Handling the coming Storm in the New Normal Environment?

A report of Yeoh Lam Keong’s talk at ‘Muse House’, organized by Function 8 on 6 November 2012 by Chng Suan Tze.

Part 2
Our New Social Compact

Our new compact need to address:
1) Poverty alleviation;
2) Citizen well being; and
3) Equality of opportunity (especially through a more equal education system)

Poverty alleviation:
As mentioned in the opening paragraph, alleviation of poverty in Singapore is not difficult. It can be done within a month and is affordable as it will take only 0.3% of  our GDP. It is just a question of the political will of the government.

Citizen well being would require stronger state activism in housing, health care, social security and population control.

Citizen well being:

  1. Housingused to be Singapore’s greatest social policy achievement. We have achieved higher quality and more affordable public housing than any other country in the world (including Scandinavia).  But we have thrown this achievement away and have begun to link public housing prices with private housing prices and now public housing is becoming increasingly unaffordable.  HDB seems to think that as long as you can pay your housing using your CPF within 30 years, then housing is affordable. In fact one should spend no more than a quarter of one’s income on housing so that there will be three quarters left for other things like education of one’s children, transport, healthcare, etc…) HDB really needs to think up ways of  de-linking private housing prices from public housing prices. The SDP (Singapore Democratic Party) has already come up with a high quality solution on making housing affordable.But there are other solutions – for e.g. not charging the full market price of land and not allowing the resale of  such  HDB flats until after 10 years (which stops speculation, yet allowing owners to benefit from the long term appreciation of land) or doing away with the sacred cow of home ownership. In Germany for example, only about 50% to 60% of people own homes – for good reasons.  While it is good to encourage people to own homes, yet people with low incomes find it difficult to own homes all the time.  Consider the four recessions we have had in the last 20 years. People with low income hardly have savings, so it is very difficult to expect them to service their mortgage through the four recessions. There would be a large number of such people who would have lost their flats. So it is good to have large scale low cost rental housing.  Hong Kong for example has a very successful 40% of low cost rental housing.
  2. Healthcare: Singapore and the United States used to be the only two developed countries in the world without universal healthcare.
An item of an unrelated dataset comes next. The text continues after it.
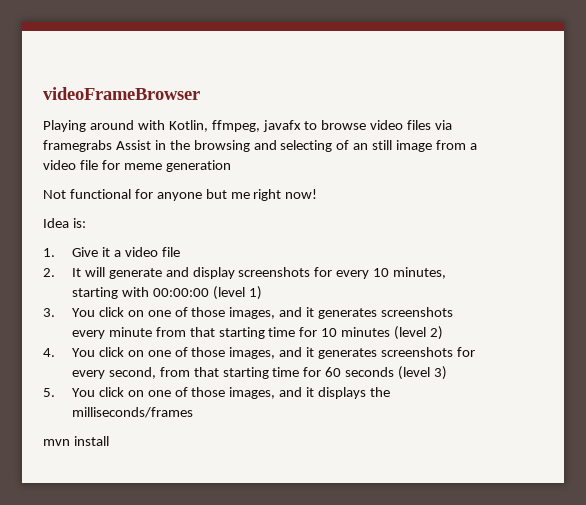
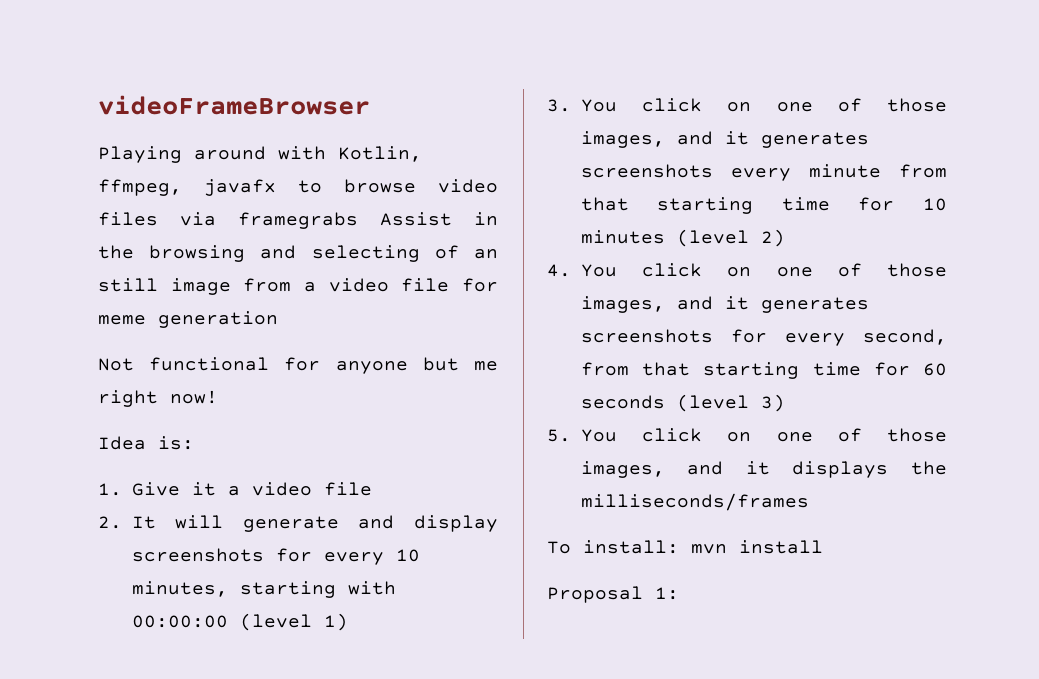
- mvn install
+ To install: mvn install
+ Proposal 1:

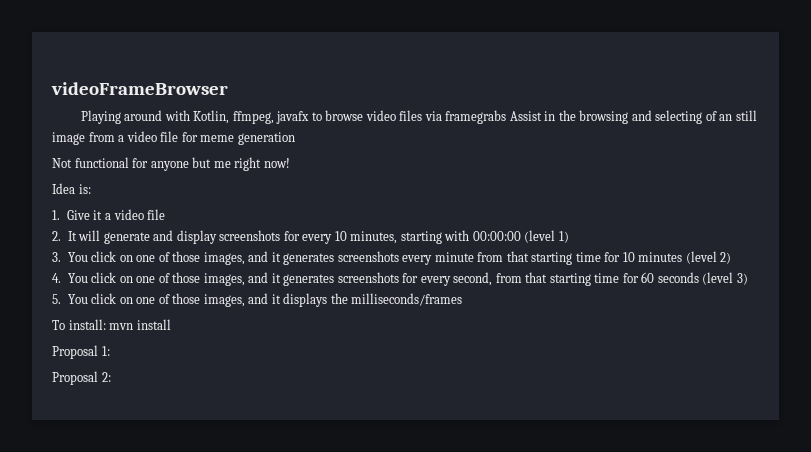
+ Proposal 2:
Now with the introduction of Obama care in the US, Singapore now has the dubious honour of being the only country in the developed world without universal health care.Healthcare in Singapore has become increasingly unaffordable, especially with an aging population. Medisave, medishield and medifund are not enough to cope with the increase in medical cost and the shrinking of demographic ratios (7.7 people supports one retired person in 2010 but by 2050 there would be 1.7working adult supporting one retired person).  A big crunch is going to come in maintaining family reliance on healthcare.In the 1980s, the government used to pay two thirds of total medical costs and the people pay one third. Now the reverse is true.
  3. Wages: The huge influx of cheap labour has damaged greatly the earning power of Singapore’s working class. Wages will continue to worsen and generate greater income inequality. Construction workers in Singapore earn $900, those in Hong Kong, $2500. The influx of cheap labour has resulted in firms unwilling to use high value added technology and higher skills. So in terms of productivity of labour, Singapore has a lot to catch up.For example, instead of using 40 to 50 people on site to build a house (as in Singapore)  Amsterdam uses 2 persons with skilled operations to do the same job. Such a situation happens not only in the construction industry but in the economy as a whole. So where productivity is concerned we have a lot to catch up.  Wage stagnation/depression is certainly not going to improve social well being.
  4. Population growth – should largely be high skilled immigration and minimal low skilled immigration. It has to be carefully managed to prevent overcrowding leading to increase in social tension.

Equality of opportunity:
The key to citizen well being is also the realization of the Singapore dream – the need to feel that your children are going to do better than yourself; knowing that your children have the same opportunity as your richer counterpart. But as seen above, the playing field is not level. There is the need for stronger state activism to level the playing field.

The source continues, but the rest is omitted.